3) Использовал слегка изменённый скрипт Георгия Муравьёва для получения файлов с выборкой обучения (околопромоторные области генов домашнего хозяйства длиной в 100 нуклеотидов), выборкой тестирования (промоторные области любых оперонов такой же длины) и выборкой негативного контроля (участки той же длины, вырезанные из рандомных мест генома).
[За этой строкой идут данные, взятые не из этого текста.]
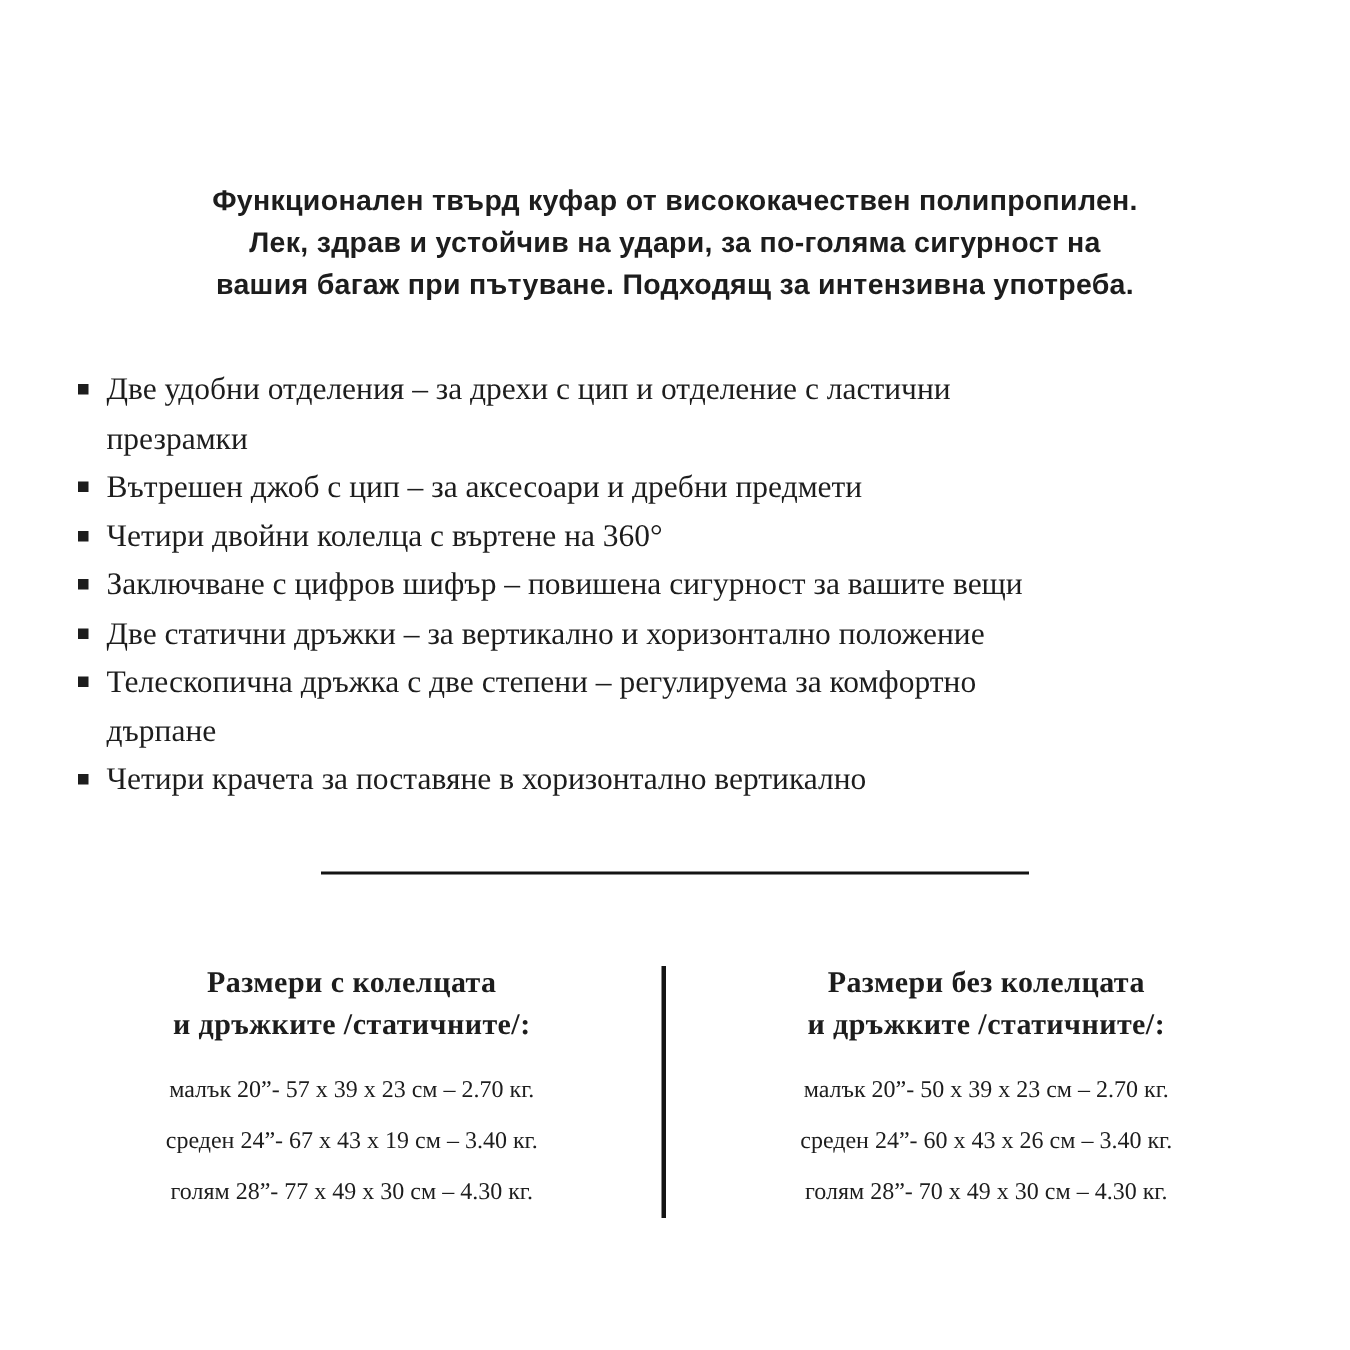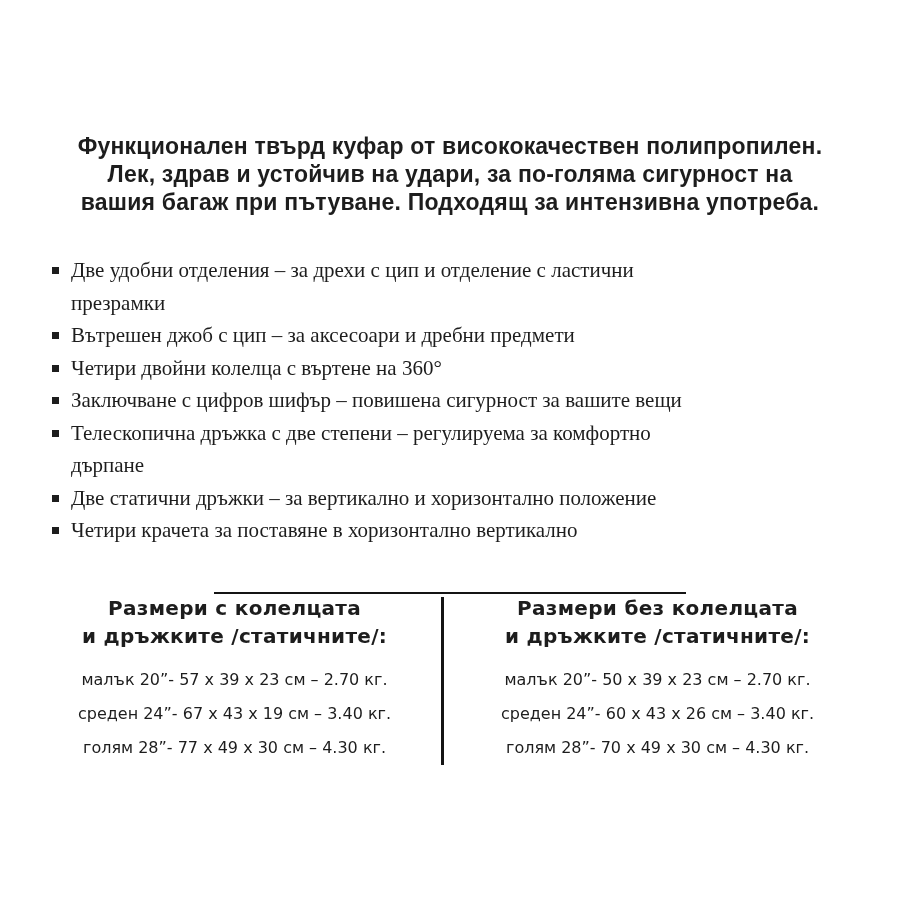"Функционален твърд куфар от" .intro { font-size: 23px -> 19px; margin: 16px -> 5px }
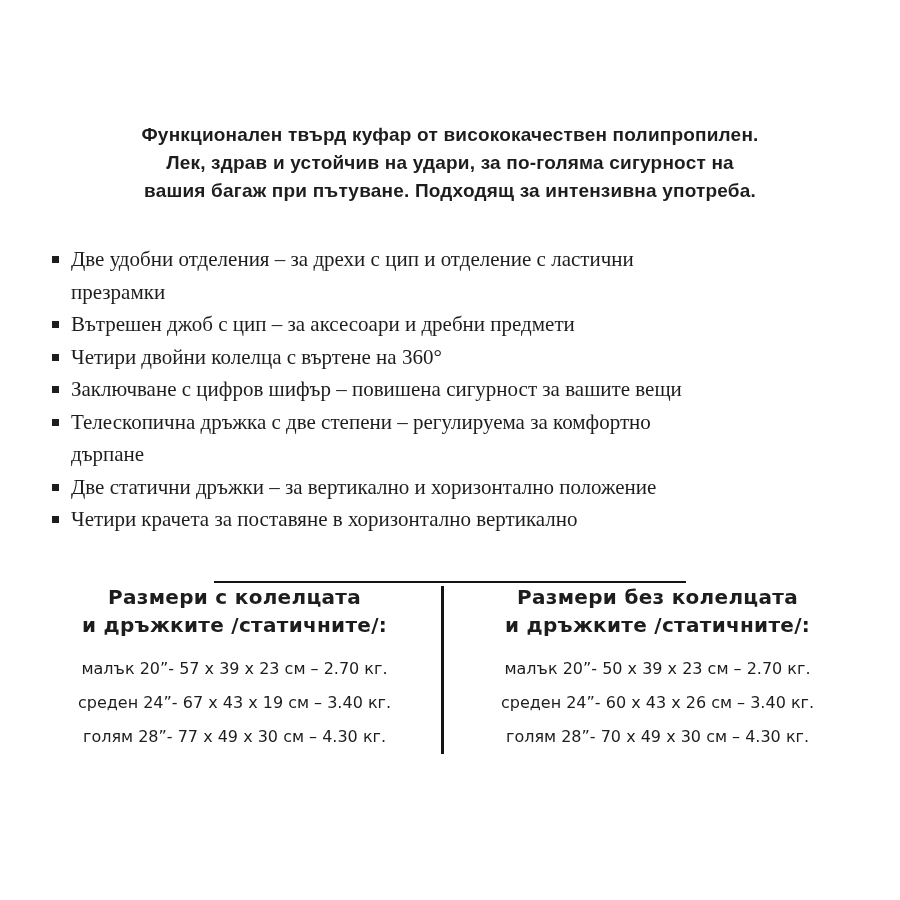"Телескопична дръжка с две степени" li.feature { order: before "Две статични дръжки – за" -> after "Две статични дръжки – за" }
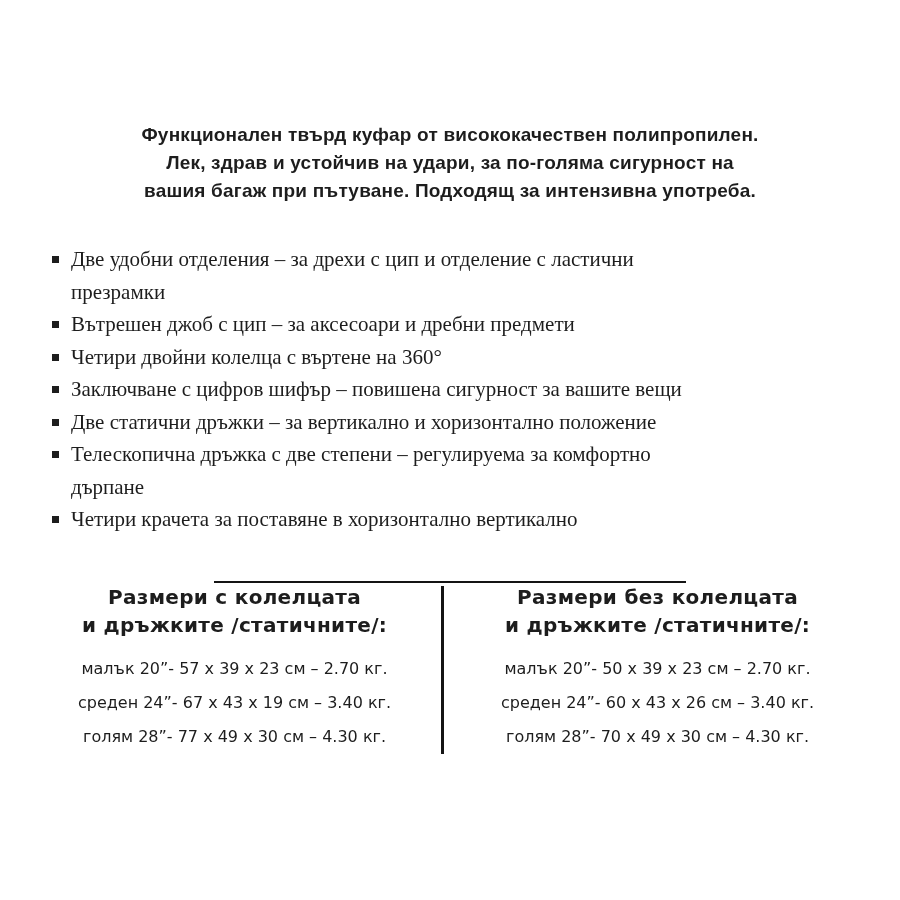"Размери с колелцата" .sizes { font-family: none -> Liberation Serif, serif; margin-top: none -> 58px }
Затем для поиска мотивов я запустил локальный MEME для обучающей выборки следующей командой (тип последовательности - ДНК, количество искомых мотивов - 3, минимальная длина мотива - 6):
meme housekeeping.fasta -dna -nmotifs 3 -minw 6
В результате нашлось 3 мотива, информация для которых показана на трёх Logo-иллюстрациях ниже:
Вся текстовая выдача MEME доступна по ссылке. Для дальнейшей работы я выбрал первый найденный мотив №1, потому что он с наименьшим E-value и потому что мне показалось забавным, что он только из пиримидинов.
Для проверки осмысленности найденного мотива, я запустил локальный FIMO для негативного контроля и тестовой выборки соответственно двумя командами:
fimo --norc -motif MTTYYCYYTCYTCCT -thresh 0.001 meme_out/meme.txt negative.fasta
fimo --norc -motif MTTYYCYYTCYTCCT -thresh 0.001 meme_out/meme.txt promotors.fasta
В результате в негативной выборке оказалось 10 находок, а в тестовой - 422, что, в общем-то, говорит о том, что наш мотив специфичен для промоторной области. Результаты FIMO в формате html доступны для негативного контроля и тестовой выборки.